Change detection data
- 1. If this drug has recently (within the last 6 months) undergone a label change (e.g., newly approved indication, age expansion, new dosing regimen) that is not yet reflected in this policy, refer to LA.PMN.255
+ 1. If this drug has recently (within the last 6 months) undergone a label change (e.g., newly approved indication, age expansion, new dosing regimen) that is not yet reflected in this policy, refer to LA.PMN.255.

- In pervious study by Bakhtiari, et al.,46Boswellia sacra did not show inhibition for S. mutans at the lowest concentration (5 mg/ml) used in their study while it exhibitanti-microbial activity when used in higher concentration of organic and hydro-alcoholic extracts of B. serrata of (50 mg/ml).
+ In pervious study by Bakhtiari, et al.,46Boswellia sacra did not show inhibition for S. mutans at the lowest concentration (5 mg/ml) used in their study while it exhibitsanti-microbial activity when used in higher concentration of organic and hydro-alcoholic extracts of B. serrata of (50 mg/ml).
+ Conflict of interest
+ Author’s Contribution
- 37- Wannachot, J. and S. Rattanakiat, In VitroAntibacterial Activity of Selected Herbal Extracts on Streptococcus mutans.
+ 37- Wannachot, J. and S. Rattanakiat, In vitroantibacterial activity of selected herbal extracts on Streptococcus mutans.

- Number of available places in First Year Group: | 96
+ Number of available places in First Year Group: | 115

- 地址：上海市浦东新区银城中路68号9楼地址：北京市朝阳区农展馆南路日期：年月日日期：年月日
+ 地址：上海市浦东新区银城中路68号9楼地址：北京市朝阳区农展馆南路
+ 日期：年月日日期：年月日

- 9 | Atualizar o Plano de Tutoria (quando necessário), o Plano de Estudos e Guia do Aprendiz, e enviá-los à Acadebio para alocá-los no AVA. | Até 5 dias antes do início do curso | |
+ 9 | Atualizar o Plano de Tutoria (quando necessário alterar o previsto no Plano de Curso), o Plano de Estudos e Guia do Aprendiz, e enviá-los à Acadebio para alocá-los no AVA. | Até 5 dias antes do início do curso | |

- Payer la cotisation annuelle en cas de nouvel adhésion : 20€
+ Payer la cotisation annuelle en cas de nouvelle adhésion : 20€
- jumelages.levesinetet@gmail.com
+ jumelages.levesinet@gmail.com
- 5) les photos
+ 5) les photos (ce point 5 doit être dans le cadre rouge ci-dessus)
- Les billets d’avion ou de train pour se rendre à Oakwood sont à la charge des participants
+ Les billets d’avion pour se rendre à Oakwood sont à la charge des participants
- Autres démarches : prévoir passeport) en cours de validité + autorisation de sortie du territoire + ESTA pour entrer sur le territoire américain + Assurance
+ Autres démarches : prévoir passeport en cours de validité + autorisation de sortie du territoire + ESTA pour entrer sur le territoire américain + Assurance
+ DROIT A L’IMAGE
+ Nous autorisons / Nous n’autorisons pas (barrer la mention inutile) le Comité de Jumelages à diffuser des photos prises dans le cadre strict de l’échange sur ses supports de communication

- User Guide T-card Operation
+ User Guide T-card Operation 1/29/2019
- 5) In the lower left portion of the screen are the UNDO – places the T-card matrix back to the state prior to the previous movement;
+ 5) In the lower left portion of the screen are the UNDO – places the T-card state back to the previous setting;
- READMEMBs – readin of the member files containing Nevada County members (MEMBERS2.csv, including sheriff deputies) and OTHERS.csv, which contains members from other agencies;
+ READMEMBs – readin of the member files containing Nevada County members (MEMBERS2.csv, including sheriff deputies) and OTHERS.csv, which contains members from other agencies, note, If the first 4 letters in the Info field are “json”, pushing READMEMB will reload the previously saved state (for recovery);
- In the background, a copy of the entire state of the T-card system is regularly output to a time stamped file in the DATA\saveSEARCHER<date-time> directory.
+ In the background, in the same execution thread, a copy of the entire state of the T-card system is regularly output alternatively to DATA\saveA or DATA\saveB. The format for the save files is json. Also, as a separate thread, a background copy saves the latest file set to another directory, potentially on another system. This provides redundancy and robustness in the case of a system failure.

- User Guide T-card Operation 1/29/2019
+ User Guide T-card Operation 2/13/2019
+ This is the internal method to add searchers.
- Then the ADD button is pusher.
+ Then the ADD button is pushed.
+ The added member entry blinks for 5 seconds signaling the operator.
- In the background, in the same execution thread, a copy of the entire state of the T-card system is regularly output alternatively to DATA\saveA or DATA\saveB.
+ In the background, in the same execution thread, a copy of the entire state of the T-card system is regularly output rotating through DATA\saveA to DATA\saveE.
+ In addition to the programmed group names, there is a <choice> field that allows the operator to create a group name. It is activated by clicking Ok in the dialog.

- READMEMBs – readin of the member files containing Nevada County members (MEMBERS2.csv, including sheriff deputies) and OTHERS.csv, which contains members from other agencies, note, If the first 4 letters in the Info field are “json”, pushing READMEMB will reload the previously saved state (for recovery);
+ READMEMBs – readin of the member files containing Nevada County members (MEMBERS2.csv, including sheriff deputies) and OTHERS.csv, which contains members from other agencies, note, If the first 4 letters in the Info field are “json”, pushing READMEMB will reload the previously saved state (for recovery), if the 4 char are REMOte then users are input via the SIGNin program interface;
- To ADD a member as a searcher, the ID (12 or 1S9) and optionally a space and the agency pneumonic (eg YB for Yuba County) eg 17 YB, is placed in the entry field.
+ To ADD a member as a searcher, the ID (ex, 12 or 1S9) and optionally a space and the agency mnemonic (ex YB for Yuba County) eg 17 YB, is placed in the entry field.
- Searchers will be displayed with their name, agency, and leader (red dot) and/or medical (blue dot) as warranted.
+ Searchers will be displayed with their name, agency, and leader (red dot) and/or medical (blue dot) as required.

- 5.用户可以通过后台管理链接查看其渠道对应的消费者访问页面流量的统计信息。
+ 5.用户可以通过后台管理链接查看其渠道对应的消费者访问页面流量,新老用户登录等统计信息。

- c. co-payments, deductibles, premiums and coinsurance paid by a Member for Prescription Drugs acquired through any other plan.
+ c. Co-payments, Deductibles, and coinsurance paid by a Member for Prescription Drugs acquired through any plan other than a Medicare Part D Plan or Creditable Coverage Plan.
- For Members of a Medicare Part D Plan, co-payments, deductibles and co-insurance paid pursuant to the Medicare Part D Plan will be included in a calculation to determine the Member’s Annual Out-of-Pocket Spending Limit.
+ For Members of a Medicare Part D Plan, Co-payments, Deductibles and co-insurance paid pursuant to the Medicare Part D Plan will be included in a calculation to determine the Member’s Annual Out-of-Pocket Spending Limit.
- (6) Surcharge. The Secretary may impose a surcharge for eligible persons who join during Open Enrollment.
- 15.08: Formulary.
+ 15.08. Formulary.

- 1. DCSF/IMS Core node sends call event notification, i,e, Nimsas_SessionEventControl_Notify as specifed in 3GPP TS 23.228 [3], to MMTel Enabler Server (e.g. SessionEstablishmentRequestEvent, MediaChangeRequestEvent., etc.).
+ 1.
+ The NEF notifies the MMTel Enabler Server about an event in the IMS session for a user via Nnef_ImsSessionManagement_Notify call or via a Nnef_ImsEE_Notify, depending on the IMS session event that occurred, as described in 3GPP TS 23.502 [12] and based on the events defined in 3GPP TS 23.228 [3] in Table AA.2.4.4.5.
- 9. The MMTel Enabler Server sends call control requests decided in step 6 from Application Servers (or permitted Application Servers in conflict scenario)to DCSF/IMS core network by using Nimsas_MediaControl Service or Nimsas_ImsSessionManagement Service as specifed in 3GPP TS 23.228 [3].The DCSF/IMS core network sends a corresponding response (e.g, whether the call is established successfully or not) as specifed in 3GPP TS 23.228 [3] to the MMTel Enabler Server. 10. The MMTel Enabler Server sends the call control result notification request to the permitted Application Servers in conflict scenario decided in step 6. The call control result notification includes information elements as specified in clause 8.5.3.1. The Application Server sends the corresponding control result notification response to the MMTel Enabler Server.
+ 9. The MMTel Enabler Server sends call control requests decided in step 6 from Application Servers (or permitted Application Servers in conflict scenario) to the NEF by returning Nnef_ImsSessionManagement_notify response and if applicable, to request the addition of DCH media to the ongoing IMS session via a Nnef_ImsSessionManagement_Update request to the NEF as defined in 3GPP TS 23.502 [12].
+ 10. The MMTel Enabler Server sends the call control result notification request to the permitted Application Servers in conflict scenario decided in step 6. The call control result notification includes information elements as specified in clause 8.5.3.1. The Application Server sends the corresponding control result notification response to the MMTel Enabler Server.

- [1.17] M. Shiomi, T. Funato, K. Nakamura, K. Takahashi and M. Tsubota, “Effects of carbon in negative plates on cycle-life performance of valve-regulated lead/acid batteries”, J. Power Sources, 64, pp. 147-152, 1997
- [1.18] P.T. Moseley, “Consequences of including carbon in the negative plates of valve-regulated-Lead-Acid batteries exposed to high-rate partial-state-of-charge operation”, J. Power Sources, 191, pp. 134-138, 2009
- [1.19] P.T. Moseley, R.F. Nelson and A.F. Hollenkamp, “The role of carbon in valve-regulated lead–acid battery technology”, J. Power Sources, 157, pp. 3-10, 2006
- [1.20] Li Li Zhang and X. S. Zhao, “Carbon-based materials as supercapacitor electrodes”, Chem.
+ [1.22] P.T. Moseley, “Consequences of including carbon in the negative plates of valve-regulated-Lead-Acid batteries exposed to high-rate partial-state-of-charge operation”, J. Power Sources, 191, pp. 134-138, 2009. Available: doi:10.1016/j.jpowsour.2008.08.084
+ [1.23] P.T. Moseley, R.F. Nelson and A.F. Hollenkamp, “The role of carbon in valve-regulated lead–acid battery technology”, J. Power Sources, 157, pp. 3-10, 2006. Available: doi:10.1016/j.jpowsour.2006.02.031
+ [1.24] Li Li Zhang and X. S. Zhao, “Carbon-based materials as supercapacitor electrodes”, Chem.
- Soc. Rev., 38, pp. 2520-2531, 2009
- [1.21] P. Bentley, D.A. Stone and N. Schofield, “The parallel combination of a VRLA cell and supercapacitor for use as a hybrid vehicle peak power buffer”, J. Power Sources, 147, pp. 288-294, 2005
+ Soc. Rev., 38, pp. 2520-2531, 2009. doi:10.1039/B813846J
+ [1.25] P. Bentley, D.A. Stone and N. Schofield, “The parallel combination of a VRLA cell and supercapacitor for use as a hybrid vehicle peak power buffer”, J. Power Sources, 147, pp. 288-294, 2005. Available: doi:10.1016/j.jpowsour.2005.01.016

→ YOUR INSTRUCTIONS: Filter the records above and return every line that holds the word "medical".

→ SOLUTION BELOW:
- Searchers will be displayed with their name, agency, and leader (red dot) and/or medical (blue dot) as warranted.
+ Searchers will be displayed with their name, agency, and leader (red dot) and/or medical (blue dot) as required.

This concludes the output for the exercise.